POBREZA EM PORTUGAL – Num contexto desta natureza, e quase meio século volvido sobre o 25 de Abril, apesar da entrada para a, agora, União Europeia, e o impulso que esta deu ao nosso desenvolvimento social e económico, os números das pessoas pobres em Portugal e, pior do que isso, em privação severa, constituem um lastro pesado, não apenas do ponto de vista económico mas também de natureza moral! É certo que introduzimos a universalidade nos sistemas de proteção social e no acesso à educação, mas raramente os definimos como prioridade consistente e estruturante ao serviço de um bem maior que pudesse ter ficado ao abrigo das mudanças de ciclo político. Estas, sem memória e sem cultura de avaliação, tenderam sempre para desfazer o que imediatamente antes tinha sido feito. Recordo, aliás, que quando António Guterres elegeu como prioridades do seu primeiro Governo a Educação e a Luta contra a Pobreza foi insistentemente ridicularizado como se se tratasse de questões menores.

Ora, isto era tão mais necessário quanto as fragilidades que a dimensão do fenómeno provoca, tornando o país vulnerável às crises sistémicas que têm vindo a ocorrer com periodicidade cada vez mais curta, desde a crise financeira de 2008 até à crise pandémica em curso há quase dois anos. O resultado mede-se de forma crua e objetiva. Os últimos dados do inquérito às condições de vida do Instituto Nacional de Estatística (INE), realizado com base nos rendimentos de 2020 e publicado em dezembro de 2021, são reveladores da intermitência dos resultados alcançados e de como pequenas conquistas são rapidamente postas em causa. Na verdade, se a introdução do rendimento mínimo garantido nos finais dos anos 1990 foi eficaz na redução da exclusão social, grande parte dos pensionistas ainda hoje continua prisioneira de pensões construídas sem base contributiva ou em função de descontos incidentes sobre baixos salários. Por outro lado, se foi possível, com a reversão das políticas da troika, entrar num ciclo, desde 2015, de decréscimo da pobreza, já a pandemia teve como consequência a inversão dessa tendência ao evidenciar que 18,4% dos portugueses estavam abaixo da linha de pobreza, o que se traduz em mais 228 mil pessoas nessa situação.

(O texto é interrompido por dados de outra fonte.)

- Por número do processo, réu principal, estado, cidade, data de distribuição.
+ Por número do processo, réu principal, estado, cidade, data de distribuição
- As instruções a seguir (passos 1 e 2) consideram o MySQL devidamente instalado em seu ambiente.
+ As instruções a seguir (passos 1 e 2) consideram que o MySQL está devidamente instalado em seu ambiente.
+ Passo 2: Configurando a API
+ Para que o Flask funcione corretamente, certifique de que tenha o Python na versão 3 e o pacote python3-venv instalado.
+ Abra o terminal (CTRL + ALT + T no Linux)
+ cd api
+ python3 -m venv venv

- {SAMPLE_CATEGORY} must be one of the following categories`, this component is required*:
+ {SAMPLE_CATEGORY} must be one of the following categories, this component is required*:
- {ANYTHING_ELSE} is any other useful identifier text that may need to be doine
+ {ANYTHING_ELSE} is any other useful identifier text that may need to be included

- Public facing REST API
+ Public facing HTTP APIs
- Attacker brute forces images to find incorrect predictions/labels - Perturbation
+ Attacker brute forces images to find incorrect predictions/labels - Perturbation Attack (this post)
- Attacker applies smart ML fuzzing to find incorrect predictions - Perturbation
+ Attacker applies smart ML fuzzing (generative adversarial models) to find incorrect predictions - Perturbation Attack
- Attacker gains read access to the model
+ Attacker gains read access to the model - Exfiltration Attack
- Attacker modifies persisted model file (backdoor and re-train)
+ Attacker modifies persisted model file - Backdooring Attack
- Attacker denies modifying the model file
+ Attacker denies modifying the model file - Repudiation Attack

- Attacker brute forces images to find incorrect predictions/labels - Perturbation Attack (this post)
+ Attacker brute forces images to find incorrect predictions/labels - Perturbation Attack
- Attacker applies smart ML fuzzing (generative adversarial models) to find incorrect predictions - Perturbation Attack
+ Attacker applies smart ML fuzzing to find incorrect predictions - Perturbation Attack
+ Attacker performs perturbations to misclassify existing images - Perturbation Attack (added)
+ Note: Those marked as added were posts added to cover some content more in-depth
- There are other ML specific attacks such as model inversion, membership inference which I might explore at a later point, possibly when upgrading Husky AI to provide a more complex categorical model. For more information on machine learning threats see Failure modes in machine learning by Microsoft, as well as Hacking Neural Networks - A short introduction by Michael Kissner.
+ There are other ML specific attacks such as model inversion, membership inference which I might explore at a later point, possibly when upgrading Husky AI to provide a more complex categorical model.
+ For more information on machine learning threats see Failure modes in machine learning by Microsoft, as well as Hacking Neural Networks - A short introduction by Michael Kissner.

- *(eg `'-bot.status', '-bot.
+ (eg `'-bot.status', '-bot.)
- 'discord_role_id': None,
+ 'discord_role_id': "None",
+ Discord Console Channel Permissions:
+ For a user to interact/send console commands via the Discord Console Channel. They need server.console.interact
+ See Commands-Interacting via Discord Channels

CONSEQUÊNCIAS TRÁGICAS – As consequências desta realidade são trágicas, desde logo para as suas vítimas. Aumentou o número de trabalhadores pobres – para 11,2% –, o da pobreza infantil – de 26,1% para 31,6% –, o dos desempregados e as desigualdades agravam-se. E dentro dos grupos mais afetados, como sempre, as mulheres, as famílias monoparentais e as que vivem em agregados com baixa intensidade laboral. É preciso ter em conta que a pobreza infantil afeta o desenvolvimento cognitivo das crianças de forma irremediável. Por isso me empenhei tanto em trazer para a agenda política esta realidade tão trágica sobretudo num país em que a taxa de natalidade não pára de diminuir! Estes números são incompatíveis com a democracia de qualidade que todos pretendemos atingir porque põe em causa o exercício dos Direitos Humanos para uma grande parte da população. Não olhar, pois, para a pobreza como um problema prioritário é ser cego! É ignorar a pressão da despesa sobre a Saúde e a Segurança Social – mais doença, mais grave e com pior prognóstico, mais comorbilidades, mais mortalidade evitável, mais doença a subsidiar, mais incapacidades temporárias e definitivas, mais apoios sociais, etc., etc. Mas é também ignorar o impacto nas receitas desta realidade que, conjugada com os baixos níveis de qualificação, ao afetar diretamente a produtividade e a capacidade de produção com alto valor acrescentado, dificulta o crescimento económico. A pobreza é, pois, nossa inimiga. Ela explica a dificuldade que temos tido em acompanhar os níveis de crescimento dos nossos parceiros europeus mais próximos. Combatê-la de forma sistémica, transversal e integrada nas suas múltiplas dimensões será, porventura, a nossa tarefa coletiva mais urgente. Neste sentido, dou as boas-vindas à Estratégia de Combate à Pobreza se, desta vez, for para levar a sério como imperativo assumido de forma transversal à sociedade e às agendas políticas.